Accelerated adoption of irradiated single-use bioprocess systems have been a rapid enabler for production and scale out of vaccines, traditional bioprocessing, continuous bioprocess as well as cell and gene therapies.  As security of supply for irradiated systems is critical to patient therapies, key groups within the bioprocess industry have coordinated efforts for a science and risk-based approach to broadly qualify X-ray as an equivalent alternative to supplement gamma irradiation capacity for implementation in 2023.  As these highly-customized single-use systems are integrated from multiple components (i.e. filters, tubing, bags) with supporting data packages coming from both component manufacturers and integrators, a successful industry qualification strategy requires strong alignment and openness on the types and level of supporting data that will be generated, shared, and deemed acceptable by regulators, biomanufacturers, integrators, and component manufacturers.   

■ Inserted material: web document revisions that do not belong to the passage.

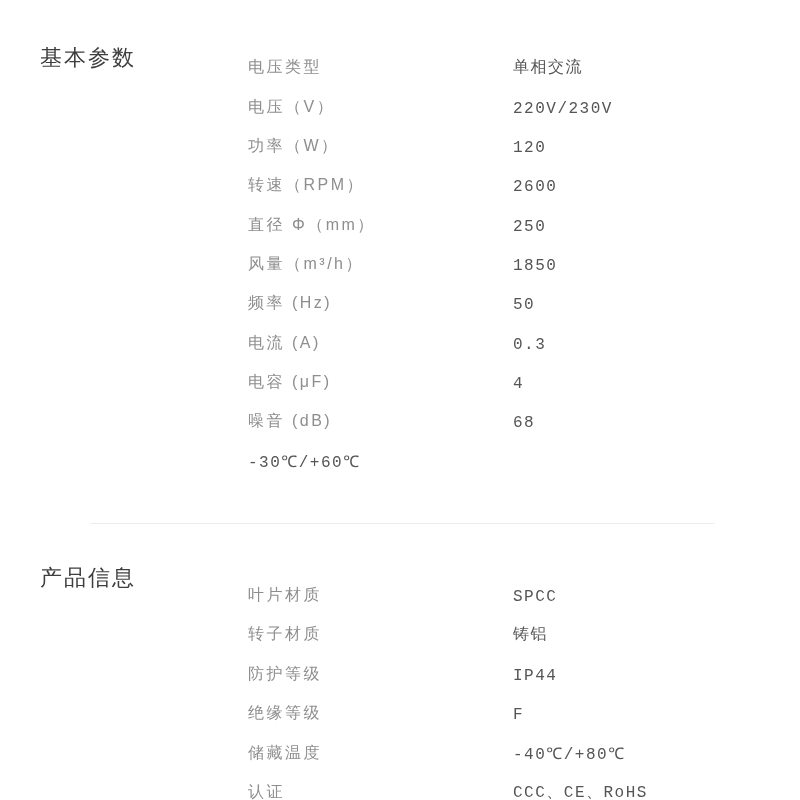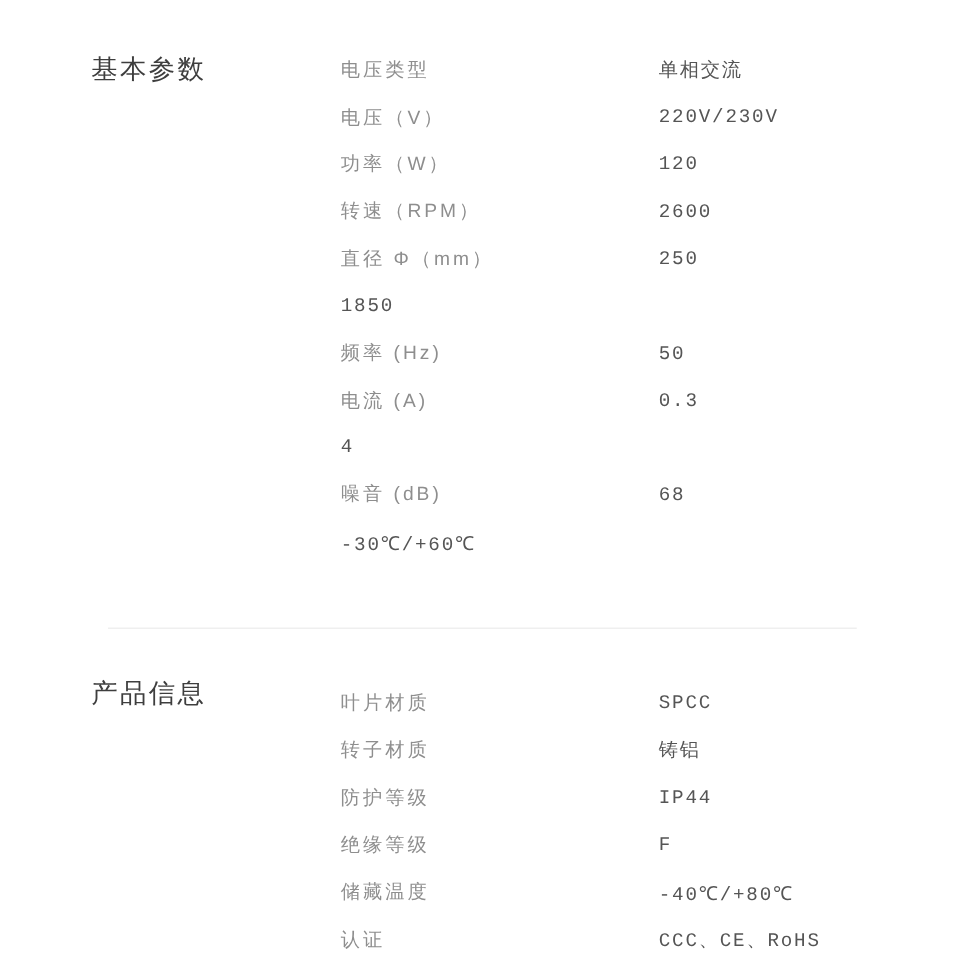"基本参数" .title-col { margin-left: 76px -> 40px }
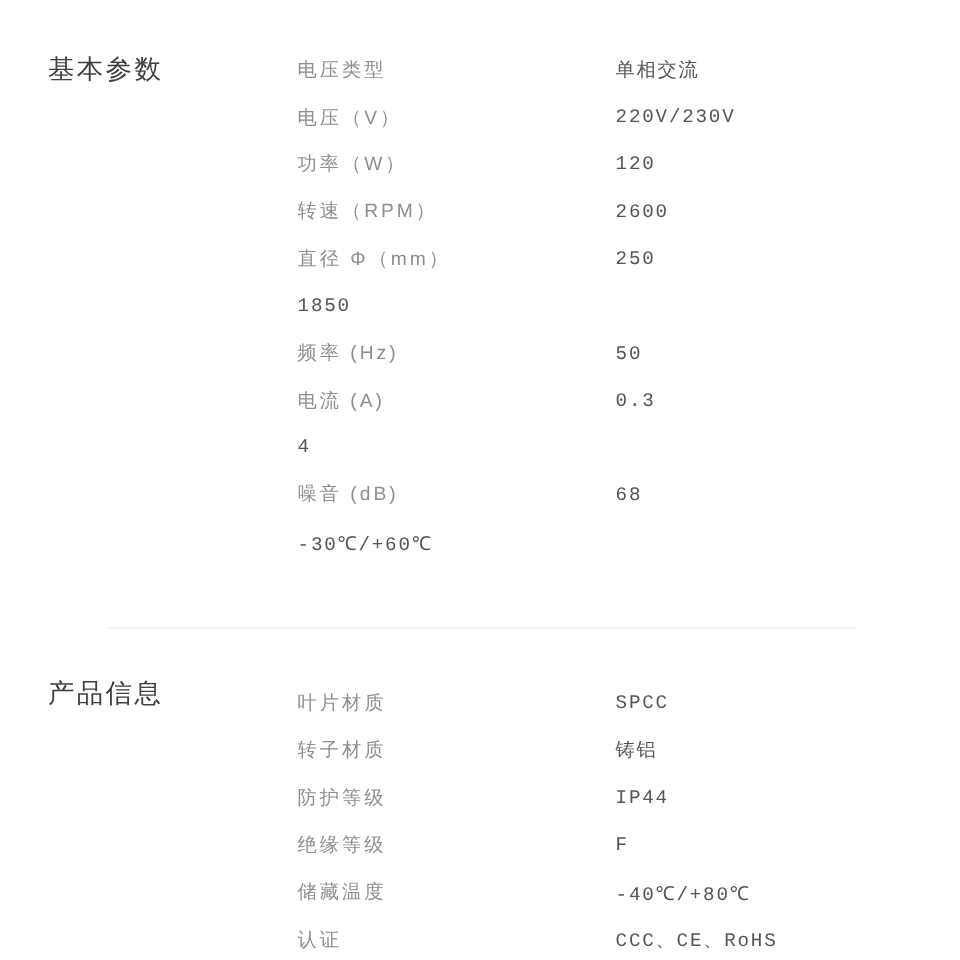"电压类型" .spec-row { align-items: center -> flex-end }
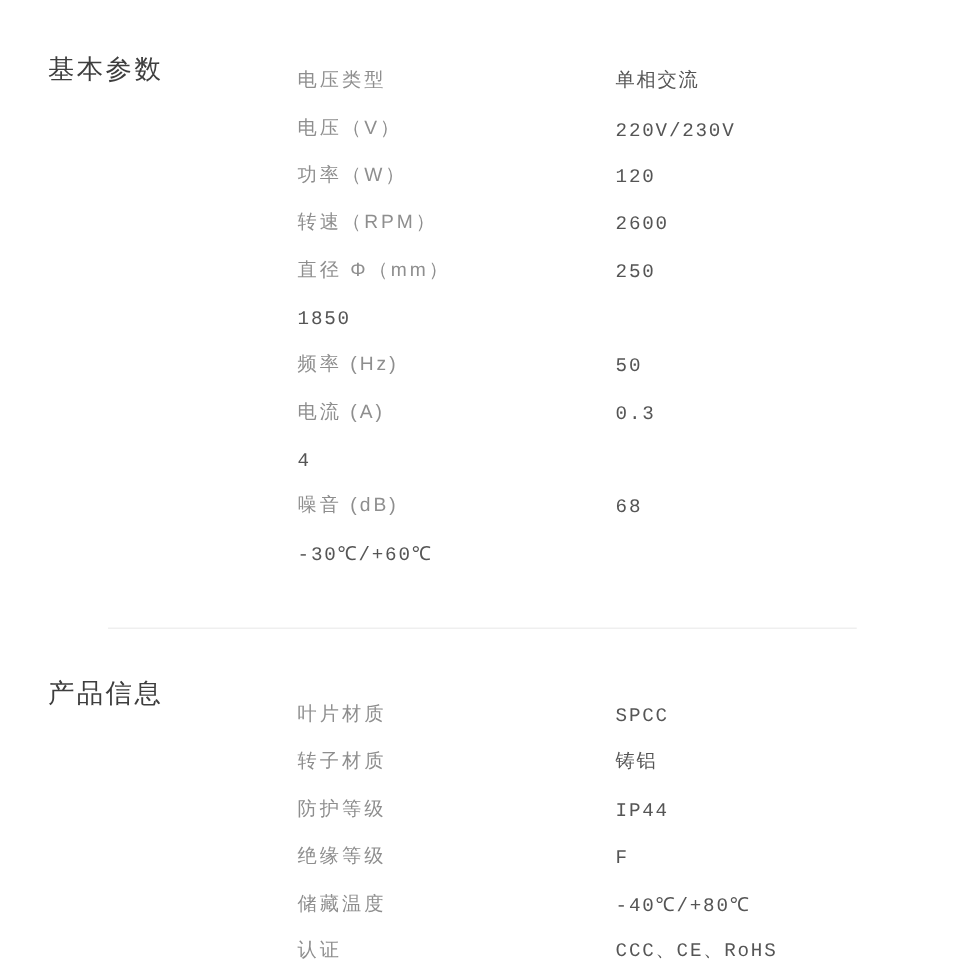"风量（m³/h）" div.spec-label { html: none -> <div>风量（m³/h）</div> }
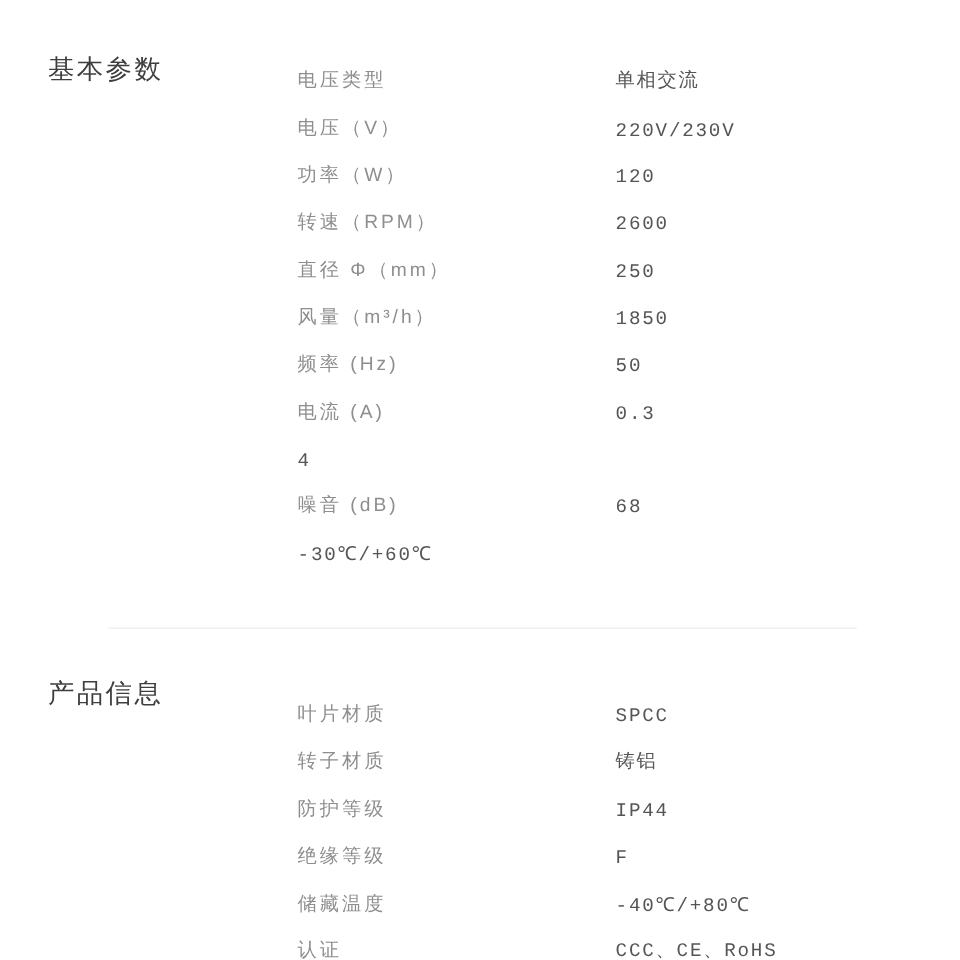"电容 (μF)" div.spec-label { html: none -> <div>电容 (μF)</div> }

Industry recommendations to qualify X-ray for a single-use system which has previously been qualified for gamma will be highlighted.  Examples of supporting data related to transfer of dose from gamma to X-ray will be shared for a broad range of more than 20 representative single-use components (tubing, bags, filters, connectors, mixers) including activation testing, materials assessment (>55 materials assessed), extractables and leachables impact (see figure), functional assessment, and biological reactivity. Key concerns and mitigation strategies expressed by biomanufacturers and regulators will also be summarized.